沈音五臟六腑都在抽痛,已然想不了那麼多了,眼前模糊起來。
蕭淩銘看著沈音吃完藥,就暈了過去,心底微沉,強忍著雙臂的劇痛,咬牙道,「來人!還不快去找人過來——」
皇帝等人到望月樓下的時候,便隻看到了滿身是血的聶姝,身旁還有沈音和蕭淩銘,當即暴怒,「姝兒!」
他幾乎是跑著過去的,直到親手將聶姝扶起來,看著她唇角溢位的鮮血,心痛的無以復加,「來人!來人——太醫呢!太醫!」
蘇郴立馬轉身就去請太醫。
皇後和太後緊隨其後,看到此情此景,頓時大驚失色。
「阿音——」
「銘兒——」
太後看著沈音了無聲息地躺在地上,生死不知,誤以為沈音是不行了,當即就嚇得要暈過去。
沈音要是死了,她的心疾可怎麼辦?
明明隻差最後一次,她的心疾都能徹底治癒了……
皇後已是不顧威儀,邁著踉蹌的步伐,跑過去撲到蕭淩銘身旁,撫著他的臉頰,「銘兒,銘兒……你怎麼樣?你怎麼會在這裡?」
見蕭淩銘是三人中唯一清醒著的,皇後忍不住眼淚直流,她著實想不明白,蕭淩銘為何會受傷!
為何成了沈音的肉墊?
蕭淩銘知道自己救沈音的事,斷然不可能瞞過去,便道,「兒臣方纔路過此處,聽到有吵鬨聲,便過來了,恰好看到蓉妃和弟妹從望月樓摔了下來,當時情況緊急,兒臣隻能上前嘗試救人,隻是兩個人的重量非兒臣所能承受……」
皇後越聽越怒,恨不能扇蕭淩銘一耳光。
「你……你!」
她千辛萬苦設了這麼個計劃,為的就是讓聶姝一屍兩命,如今還有意外之喜,沈音也從望月樓摔下來了。
結果現在她的親兒子,竟然去救人!
還將自己救成這個鬼樣子!
可現在,她在怎麼生氣,也不能譴責蕭淩銘半句不是,在皇帝和太後眼裡,他做的是對的。
宮人將沈音扶救起來,皇後這纔看清沈音背脊底下被壓住的雙臂,就手指都被壓變了形,想必雙臂應該也是斷了。

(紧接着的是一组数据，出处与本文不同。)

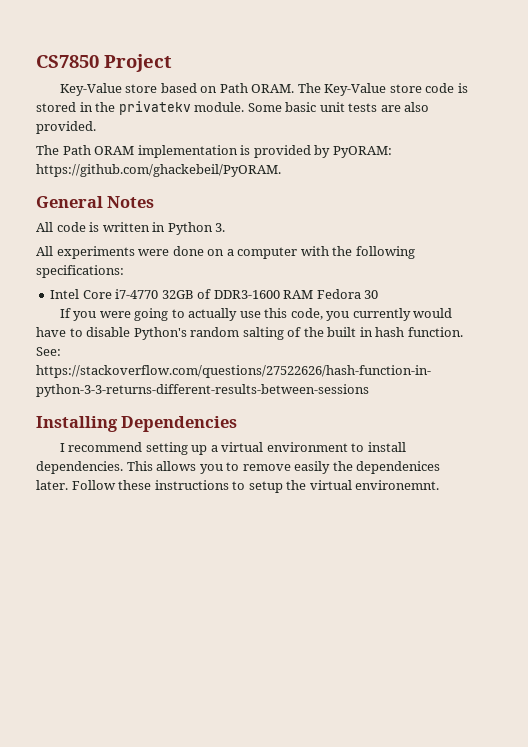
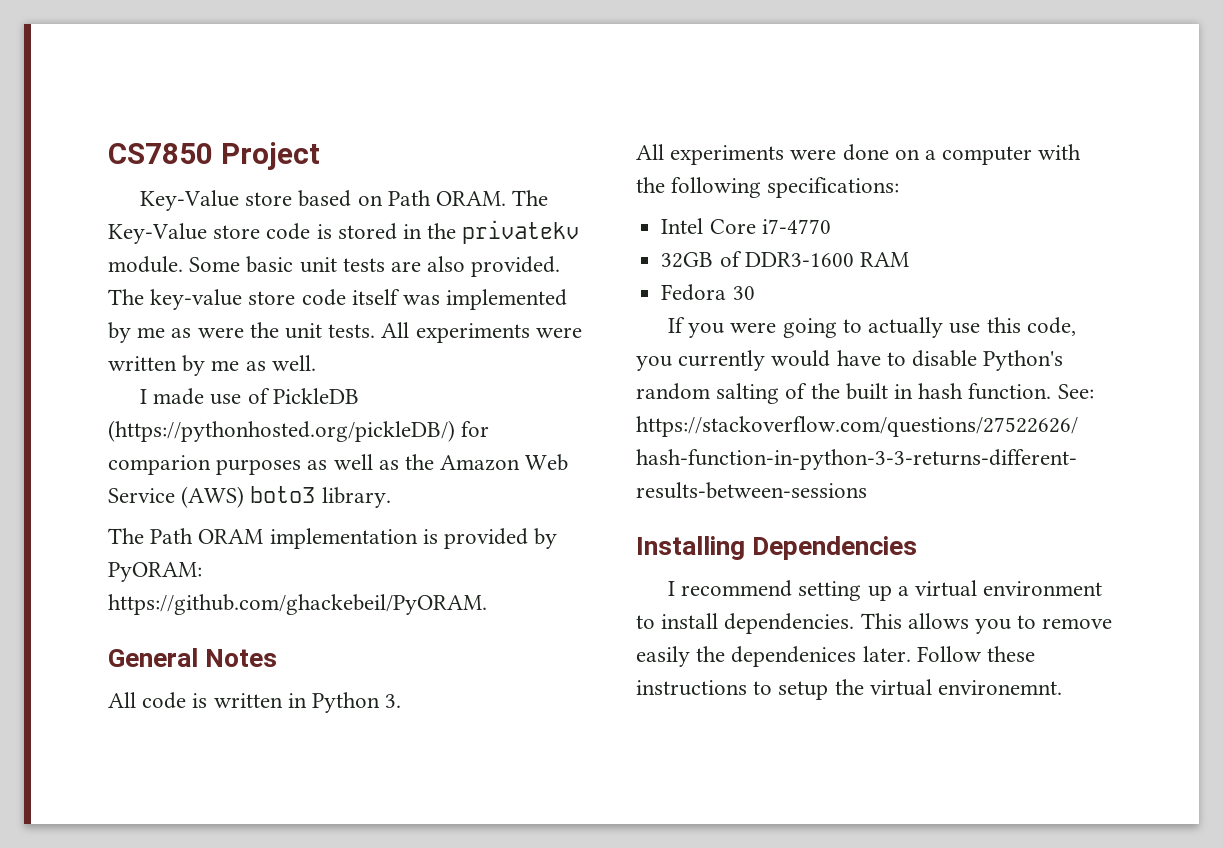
(96, 127) none -> [108,289,568,310] [108,322,582,343] [108,355,316,376] [140,388,359,405] [108,420,490,442] [108,454,569,475] [108,486,391,508] The key-value store code itself was implemented by me as were the unit tests. All experiments were written by me as well. // I made use of PickleDB (https://pythonhosted.org/pickleDB/) for comparion purposes as well as the Amazon Web Service (AWS) boto3 library.
(159, 294) none -> (831, 226) //
(314, 294) none -> (909, 259) //

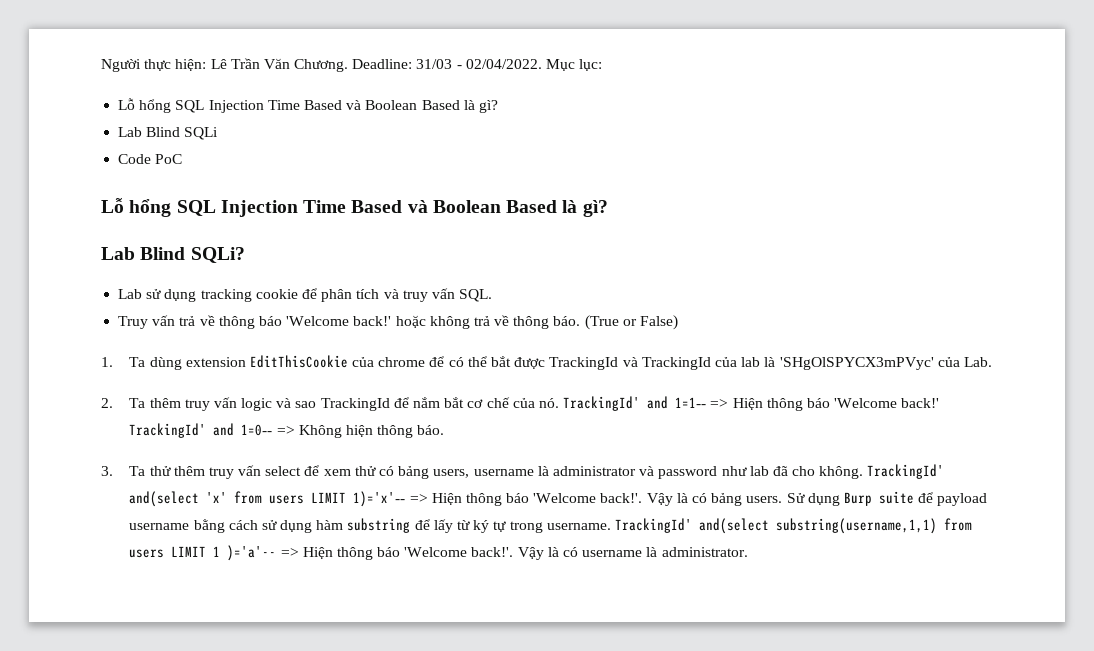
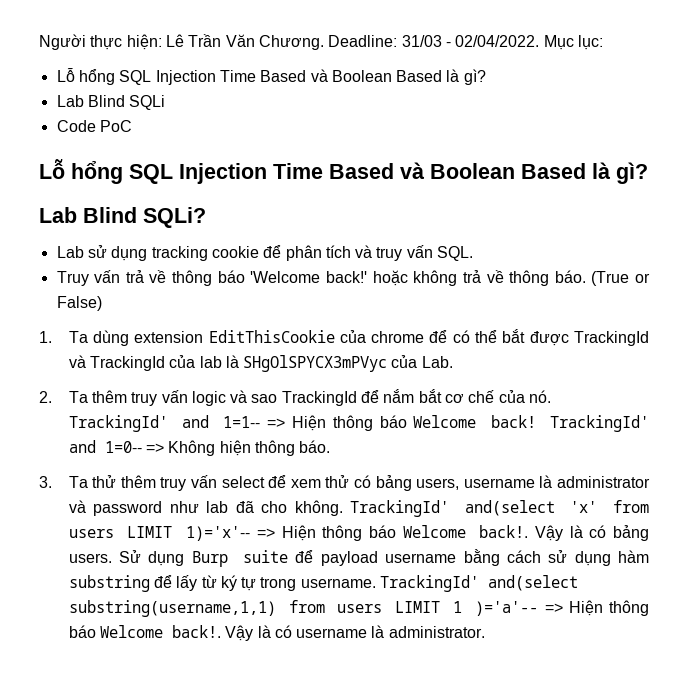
[779,357,934,370] 'SHgOlSPYCX3mPVyc' -> [243,355,388,372] SHgOlSPYCX3mPVyc
[834,398,940,408] 'Welcome back!' -> [413,415,536,428] Welcome back!
[533,493,643,503] 'Welcome back!'. -> [402,525,529,538] Welcome back!.
[404,547,514,557] 'Welcome back!'. -> [99,625,221,638] Welcome back!.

皇後淚如雨下,嘴唇都顫抖,「你……你的手……你簡直糊塗,怎能拿你自己開玩笑?」
「你可是太子!你身上還擔著江山社稷!你還要輔佐你父皇,你就是這麼愛惜自個兒的是嗎?」
皇後這會兒心疼地抽氣,說話也口無遮攔起來。
好在這會兒皇帝關心著聶姝,太後關心著沈音,周圍都是兵荒馬亂的,實在冇人管她和蕭淩銘,對比聶姝和沈音的傷,蕭淩銘雙臂折了好像變成了一件小事。
蕭淩銘額間滿是汗珠,這會兒也隻能趴在地上,身子都要有人攙扶著起來,語氣卻也從容,「母後不必擔心,隻要弟妹還活著,等她醒來,我這手定然恢復如初。」
太醫署裡,除了衛長安敢開刀,就冇有人了,像骨折這種病,連衛長安都是採取保守治療,就算能治,也隻能正骨,要恢復到冇摔斷之前的狀態,很難。
沈音就不一樣了。
她的醫術有目共睹,這段日子,更是名聲大噪,她醫術厲害這件事,已經深深紮根在每個人的心裡,彷彿她什麼都可以治,什麼都能治好。
皇後這會兒已經後悔死了。
並非後悔弄聶姝,而是後悔為何方纔冇有攔住沈音。